• **THE RECORDS**

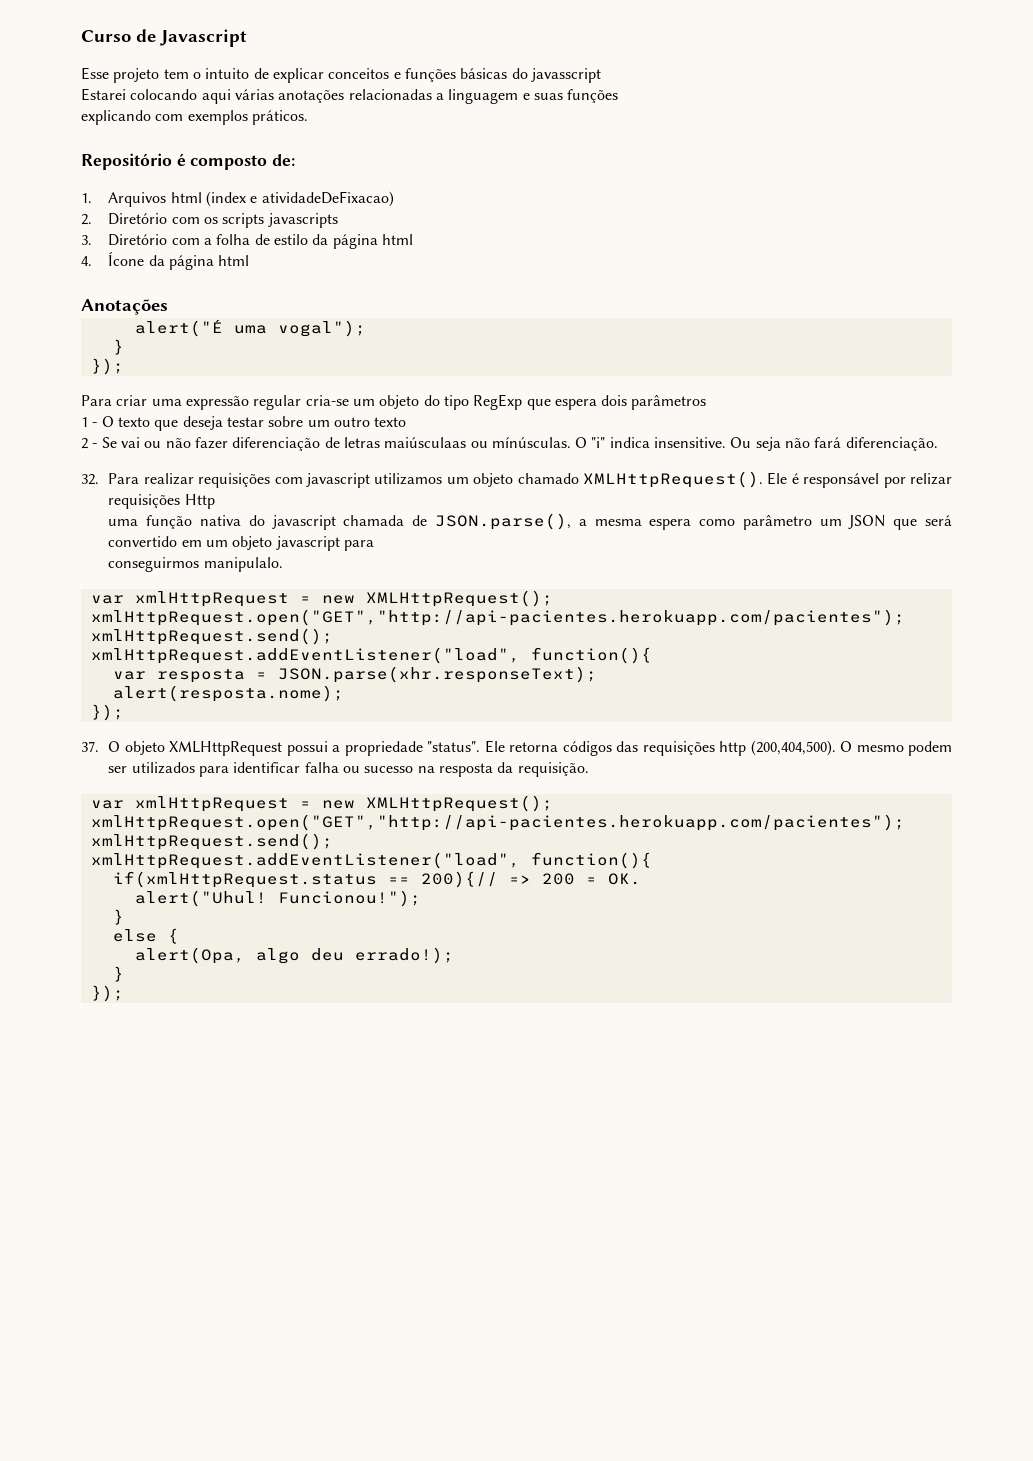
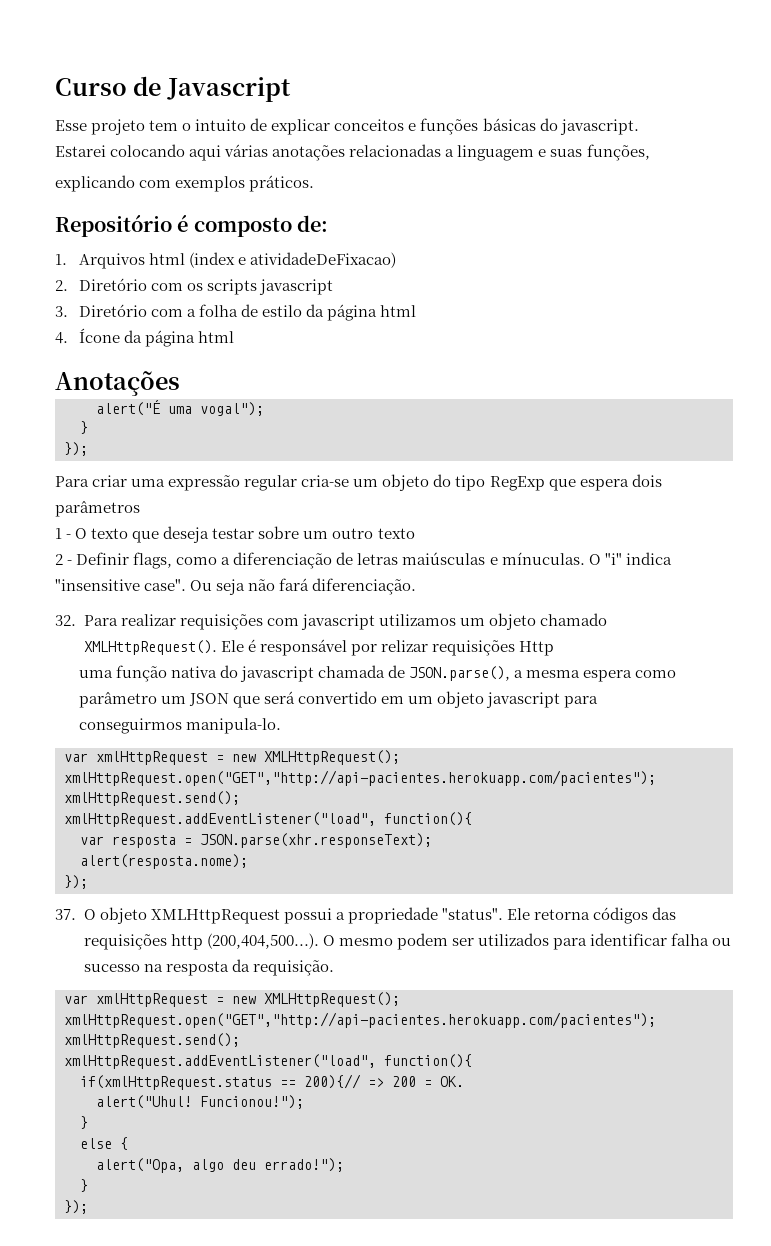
- Esse projeto tem o intuito de explicar conceitos e funções básicas do javasscript
+ Esse projeto tem o intuito de explicar conceitos e funções básicas do javascript.
- Estarei colocando aqui várias anotações relacionadas a linguagem e suas funções
+ Estarei colocando aqui várias anotações relacionadas a linguagem e suas funções,
- 2. Diretório com os scripts javascripts
+ 2. Diretório com os scripts javascript
- 2 - Se vai ou não fazer diferenciação de letras maiúsculaas ou mínúsculas.
+ 2 - Definir flags, como a diferenciação de letras maiúsculas e mínuculas.
- O "i" indica insensitive.
+ O "i" indica "insensitive case".
- conseguirmos manipulalo.
+ conseguirmos manipula-lo.
- Ele retorna códigos das requisições http (200,404,500). O mesmo podem ser utilizados para identificar falha ou sucesso na resposta da requisição.
+ Ele retorna códigos das requisições http (200,404,500...). O mesmo podem ser utilizados para identificar falha ou sucesso na resposta da requisição.
- alert(Opa, algo deu errado!);
+ alert("Opa, algo deu errado!");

• **WORK ITEM**
Reproduce the lines above exactly, image-free.

• **WRITTEN RESPONSE**
- Esse projeto tem o intuito de explicar conceitos e funções básicas do javasscript
+ Esse projeto tem o intuito de explicar conceitos e funções básicas do javascript.
- Estarei colocando aqui várias anotações relacionadas a linguagem e suas funções
+ Estarei colocando aqui várias anotações relacionadas a linguagem e suas funções,
- 2. Diretório com os scripts javascripts
+ 2. Diretório com os scripts javascript
- 2 - Se vai ou não fazer diferenciação de letras maiúsculaas ou mínúsculas.
+ 2 - Definir flags, como a diferenciação de letras maiúsculas e mínuculas.
- O "i" indica insensitive.
+ O "i" indica "insensitive case".
- conseguirmos manipulalo.
+ conseguirmos manipula-lo.
- Ele retorna códigos das requisições http (200,404,500). O mesmo podem ser utilizados para identificar falha ou sucesso na resposta da requisição.
+ Ele retorna códigos das requisições http (200,404,500...). O mesmo podem ser utilizados para identificar falha ou sucesso na resposta da requisição.
- alert(Opa, algo deu errado!);
+ alert("Opa, algo deu errado!");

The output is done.